(Problem details): Using the listing below, please count the lines that contain the string "审核通过人数". Only the number is wanted.

-------------------------

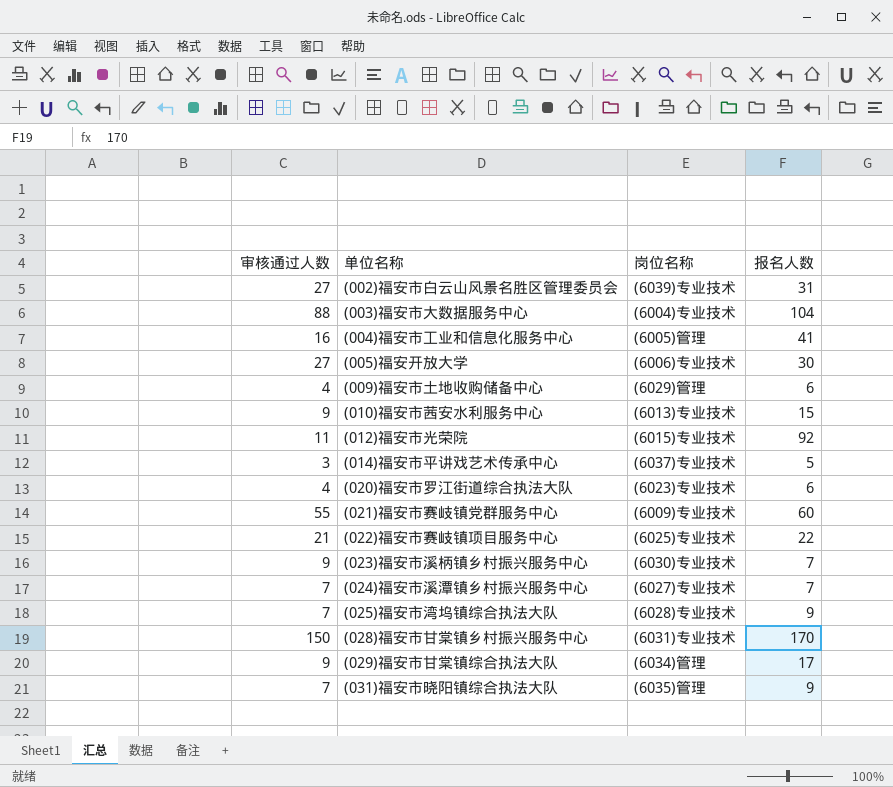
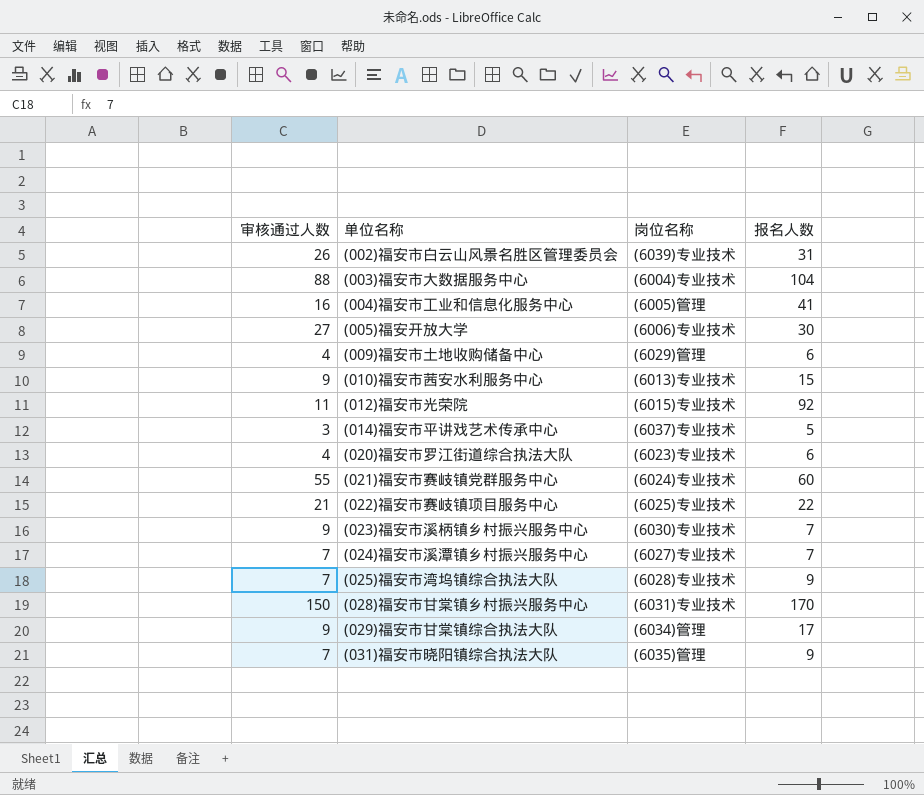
(002)福安市白云山风景名胜区管理委员会 | 审核通过人数: 27 -> 26
(021)福安市赛岐镇党群服务中心 | 岗位名称: (6009)专业技术 -> (6024)专业技术

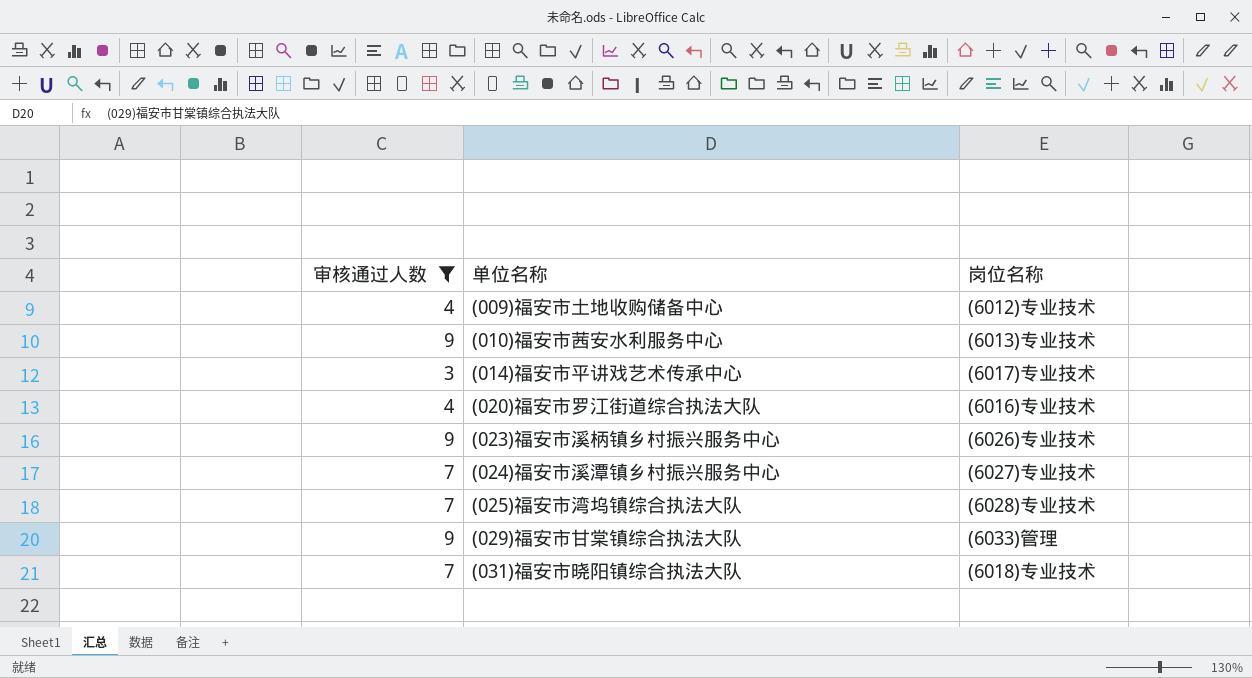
filter: none -> 审核通过人数 <= 9
column 报名人数 | position: 4 -> none
(009)福安市土地收购储备中心 | 岗位名称: (6029)管理 -> (6012)专业技术
(014)福安市平讲戏艺术传承中心 | 岗位名称: (6037)专业技术 -> (6017)专业技术
(020)福安市罗江街道综合执法大队 | 岗位名称: (6023)专业技术 -> (6016)专业技术
(023)福安市溪柄镇乡村振兴服务中心 | 岗位名称: (6030)专业技术 -> (6026)专业技术
(029)福安市甘棠镇综合执法大队 | 岗位名称: (6034)管理 -> (6033)管理
(031)福安市晓阳镇综合执法大队 | 岗位名称: (6035)管理 -> (6018)专业技术

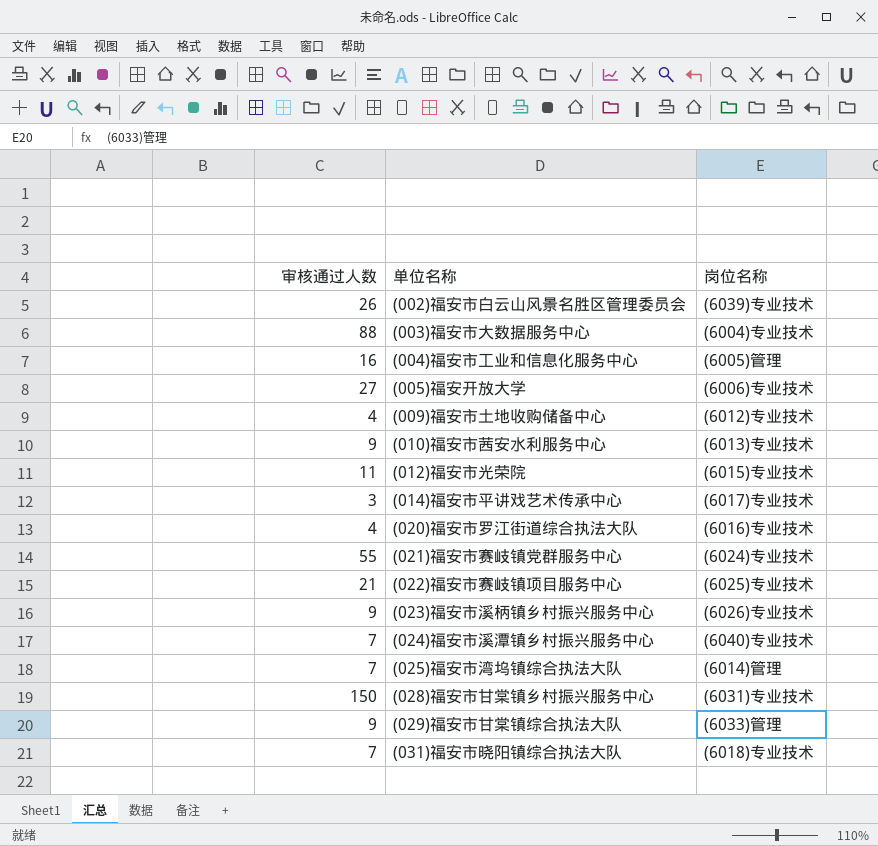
filter: 审核通过人数 <= 9 -> none
(024)福安市溪潭镇乡村振兴服务中心 | 岗位名称: (6027)专业技术 -> (6040)专业技术
(025)福安市湾坞镇综合执法大队 | 岗位名称: (6028)专业技术 -> (6014)管理

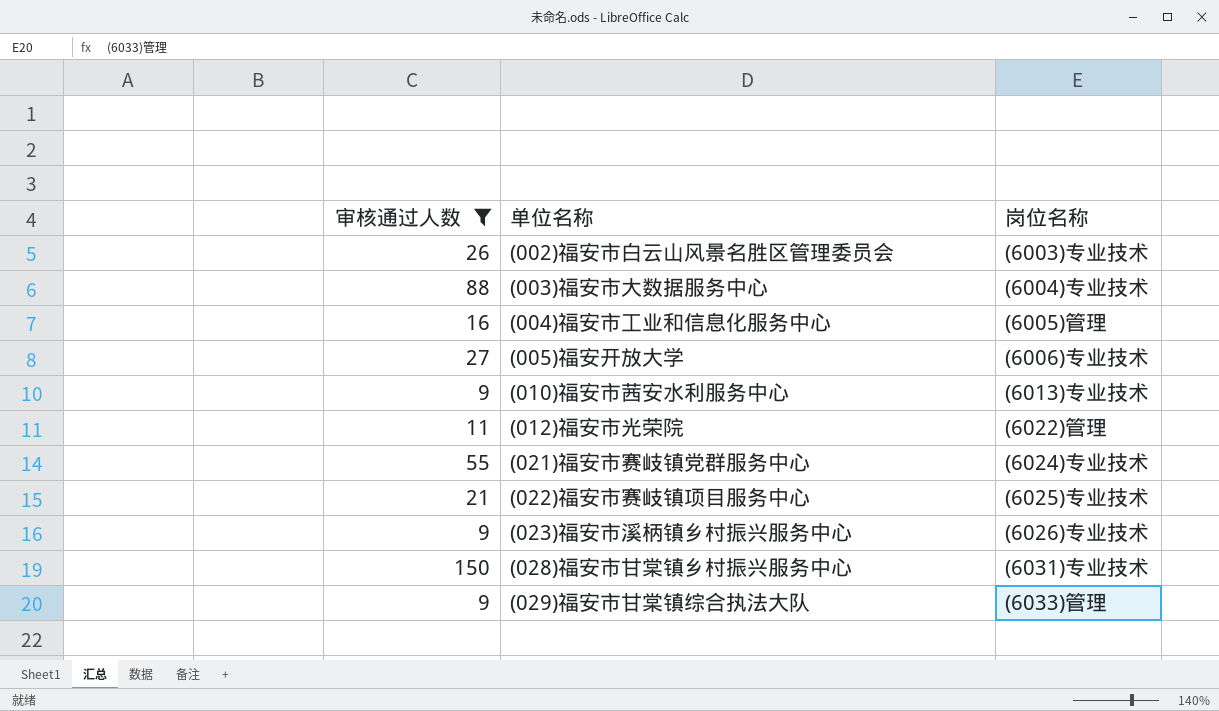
filter: none -> 审核通过人数 >= 9
(002)福安市白云山风景名胜区管理委员会 | 岗位名称: (6039)专业技术 -> (6003)专业技术
(012)福安市光荣院 | 岗位名称: (6015)专业技术 -> (6022)管理

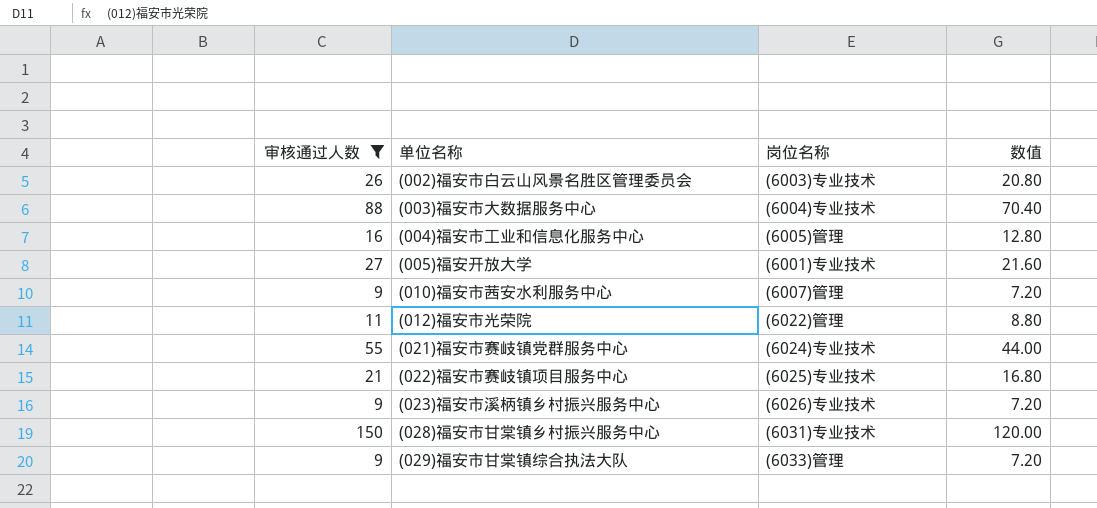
column 数值 | formula: none -> [审核通过人数] * 0.8
(005)福安开放大学 | 岗位名称: (6006)专业技术 -> (6001)专业技术
(010)福安市茜安水利服务中心 | 岗位名称: (6013)专业技术 -> (6007)管理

-------------------------

(Answer section): 5